▶ _WHAT YOU SHOULD DO_
Retrieve all lines below that have the string "none".

▶ _RECORDS SUPPLIED_
- Opening Delimiter -

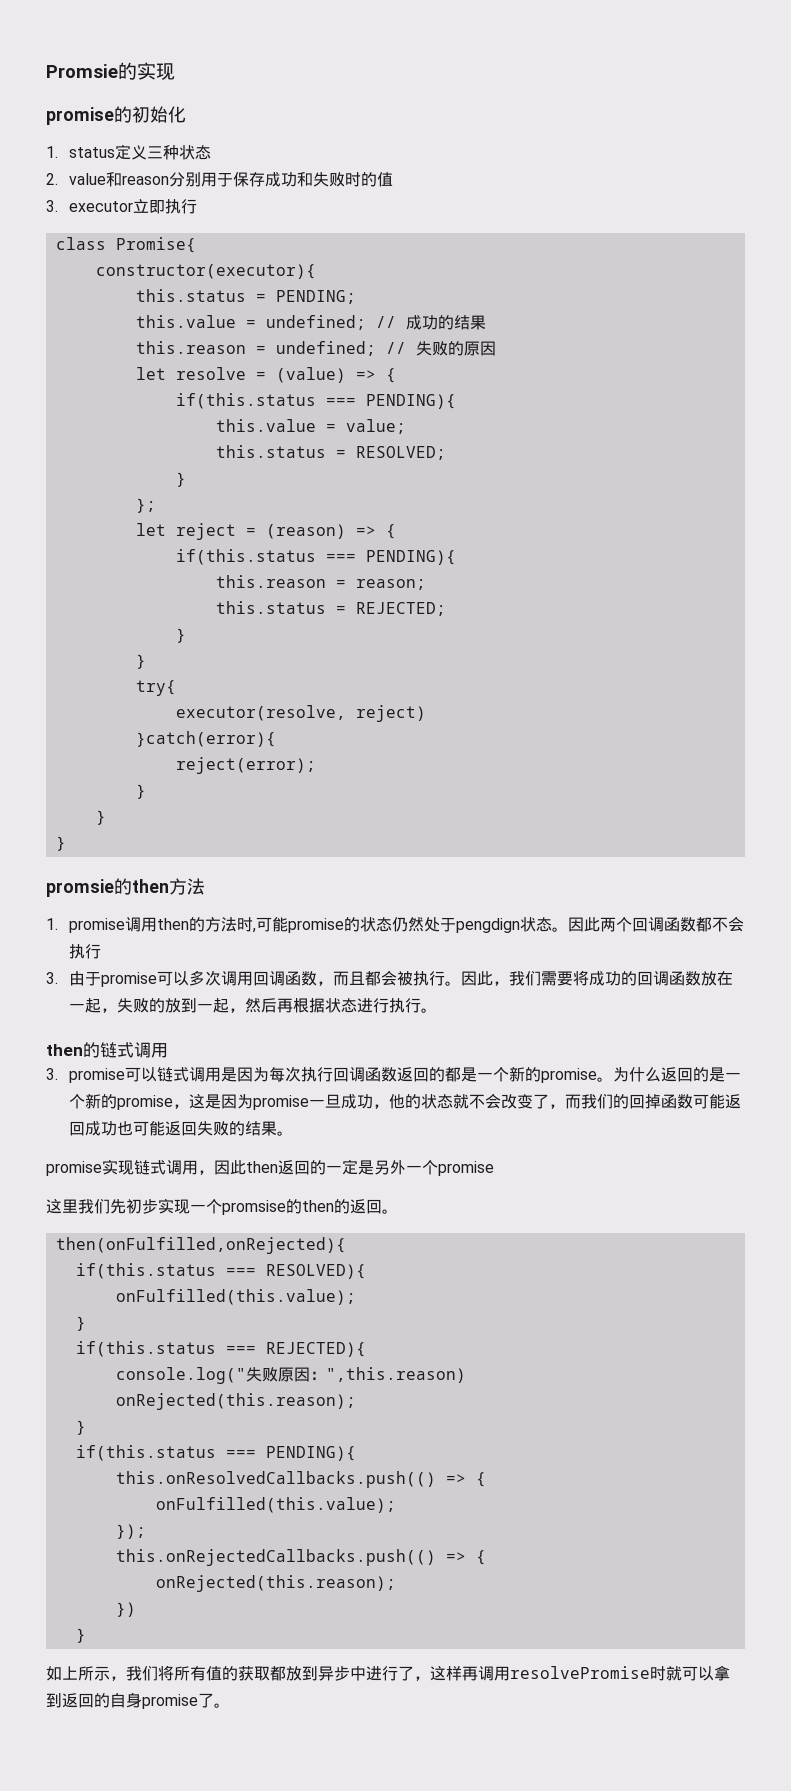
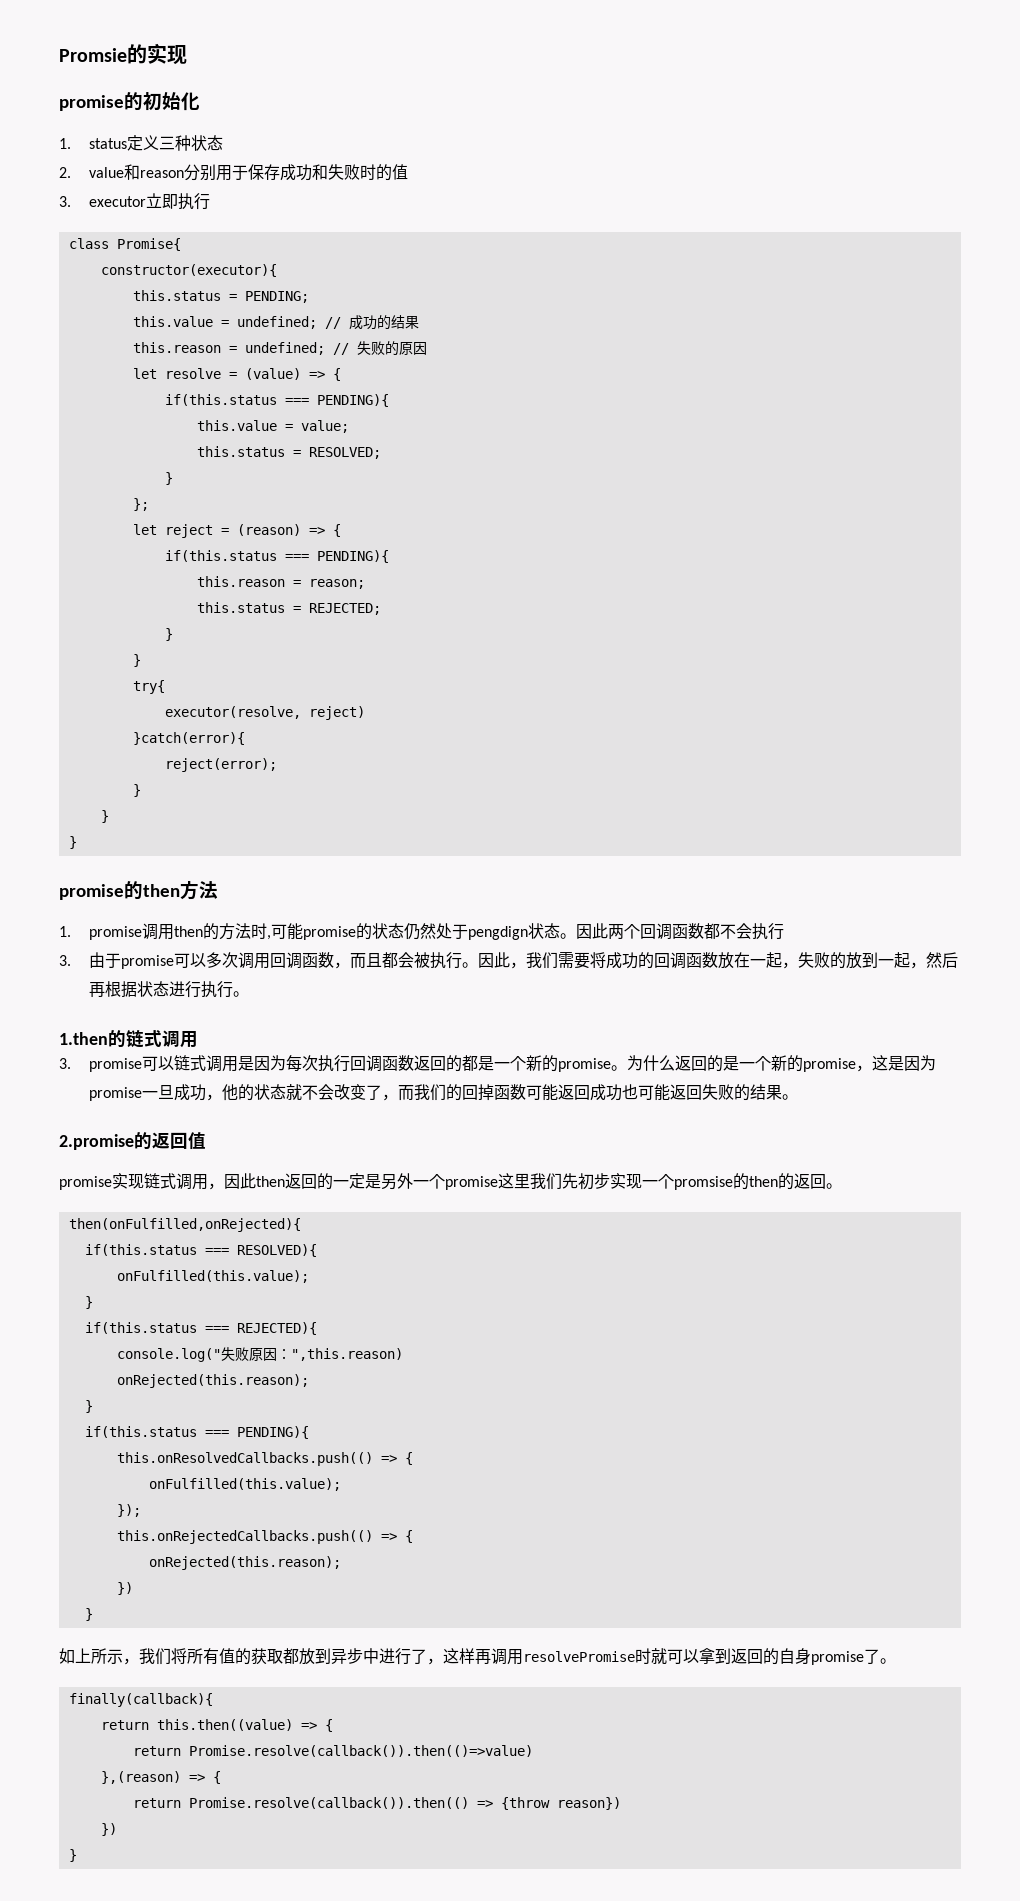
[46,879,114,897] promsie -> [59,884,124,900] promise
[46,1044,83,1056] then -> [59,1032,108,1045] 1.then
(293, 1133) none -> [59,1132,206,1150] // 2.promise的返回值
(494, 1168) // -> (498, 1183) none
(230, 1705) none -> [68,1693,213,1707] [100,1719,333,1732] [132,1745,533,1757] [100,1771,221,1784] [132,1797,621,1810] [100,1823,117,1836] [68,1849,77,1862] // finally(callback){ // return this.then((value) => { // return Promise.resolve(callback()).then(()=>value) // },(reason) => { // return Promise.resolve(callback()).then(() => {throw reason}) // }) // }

- Closing Delimiter -
- Opening Delimiter -

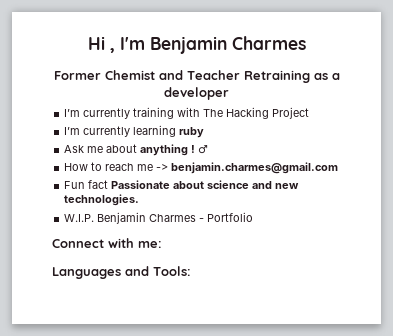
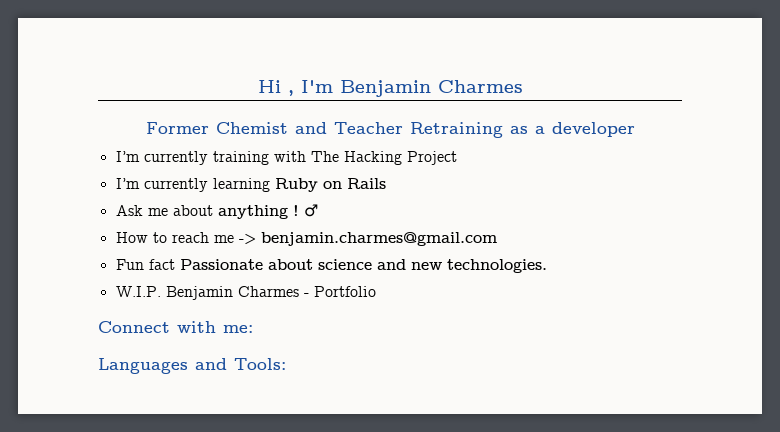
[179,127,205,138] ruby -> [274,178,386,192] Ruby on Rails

- Closing Delimiter -

▶ _TASK RESULT_
(293, 1133) none -> [59,1132,206,1150] // 2.promise的返回值
(494, 1168) // -> (498, 1183) none
(230, 1705) none -> [68,1693,213,1707] [100,1719,333,1732] [132,1745,533,1757] [100,1771,221,1784] [132,1797,621,1810] [100,1823,117,1836] [68,1849,77,1862] // finally(callback){ // return this.then((value) => { // return Promise.resolve(callback()).then(()=>value) // },(reason) => { // return Promise.resolve(callback()).then(() => {throw reason}) // }) // }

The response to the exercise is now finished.